Look up, METEOR-HUNTERS! The Delta Aquariids shower reaches its height tonight, and it’s a spectacular you won’t want to miss.

The Delta Aquariids begin to appear about mid-July each year, throwing the occasional fireball and shooting star over the night sky as they approach their peak. The meteor shower, named after a star in the constellation Aquarius, may not be the most spectacular of this year’s astronomical events. However, astronomers predict that up to 20 shooting stars will crisscross the sky every hour tonight, with a brilliant fireball or two thrown in for good measure.

Delta Aquariids are most active from mid-July to late-August, when Earth passes through the dusty orbit of a mysterious comet.

The meteor shower was first attributed to a group of comets known as the Marsden and Kracht Sungrazing comets by astronomers.

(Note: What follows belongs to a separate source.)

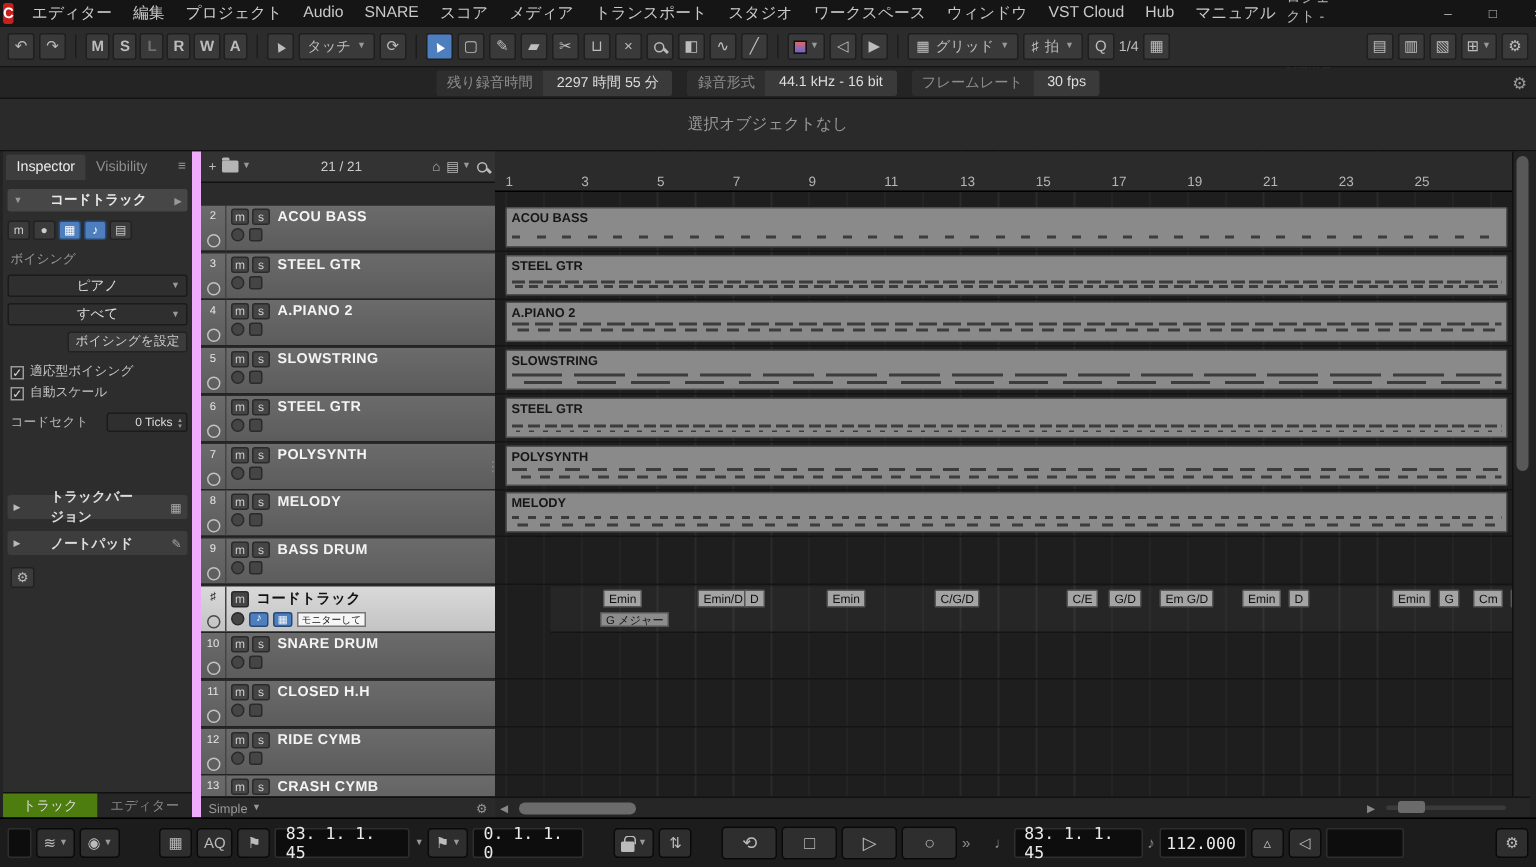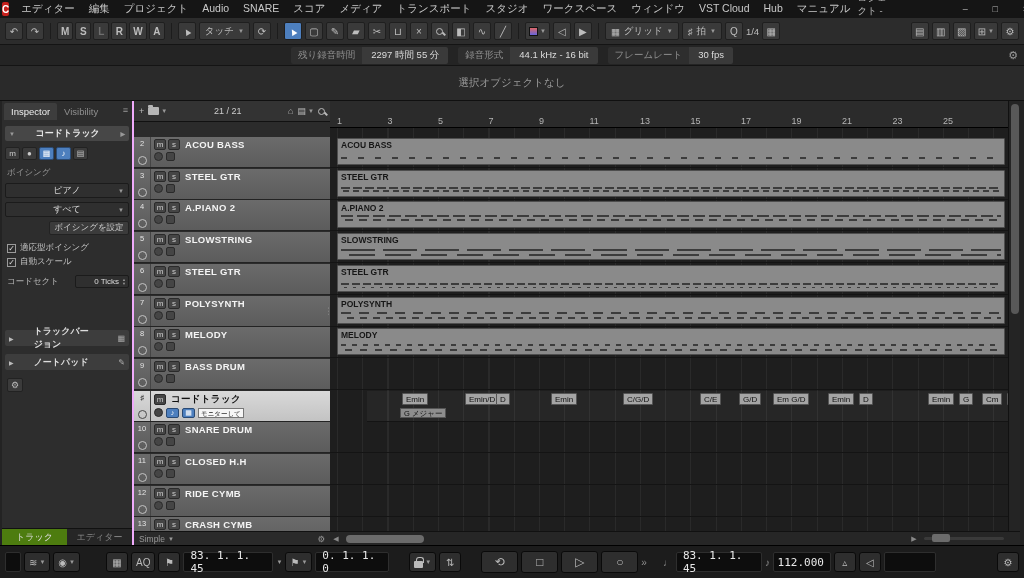"Inspector" #inspector { border-right: 2px solid #f0abfc -> 6px solid #f0abfc }
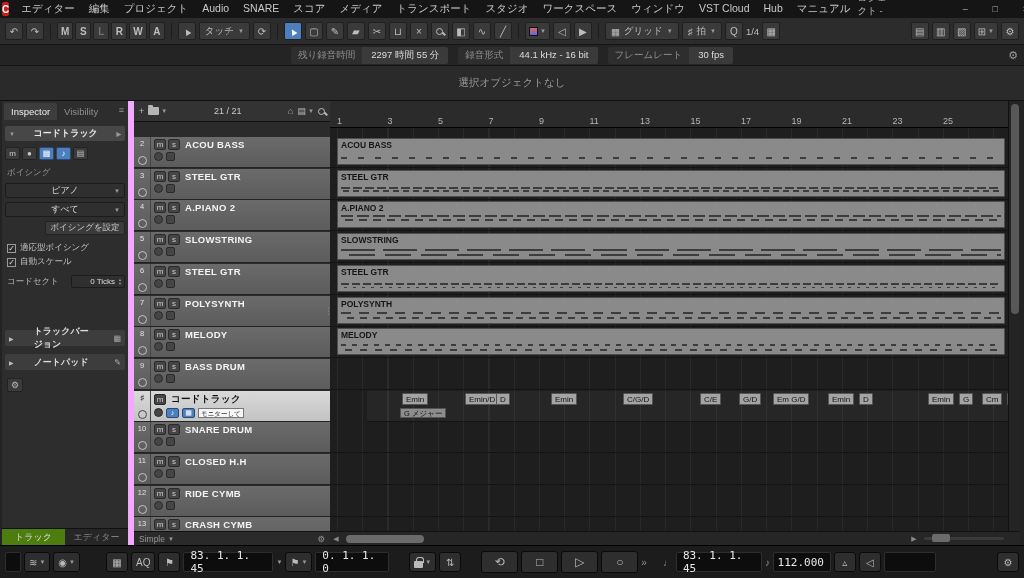"C/E" span.chord { left: 333px -> 344px }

The Delta Aquariids are assumed to have originated from Comet 96P Machholz, which was identified in 1986.

The comet has a diameter of roughly four miles (6.4 kilometers) and orbits the Sun once every five years.

Keep an eye out for the display of nature’s fireworks, regardless of where the rain originates.

This year’s meteor shower peaks throughout the night of Wednesday, July 28 and into the morning of Thursday, July 29.

The night of the peak, as with other meteor showers, will have the maximum concentration of shooting stars.

Tonight, the so-called zenithal hourly rate is predicted to peak at around 20 meteors per hour.

After 11 p.m. BST, when the constellation Aquarius rises in the southeast, you should start looking for the Delta Aquariids.

The meteors will appear to arise around the star Delta Aquarii, or Skat in Aquarius, from our vantage point on Earth.

“Look to the southeast from around 11pm when the constellation of Aquarius will begin crawling above the horizon and the skies will be dark having entered astronomical twilight,” Dhara Patel, an astronomer at the Royal Observatory Greenwich in London, told This website.

“The shower’s radiant (which is close to Jupiter) in the constellation of Aquarius can produce up to 20 meteors every hour.

“Try to go away from more populated places; you’ll need a clear view of the horizon, and less light pollution means better viewing conditions.”

Just keep a few things in mind. “Brinkwire News in Condensed Form.”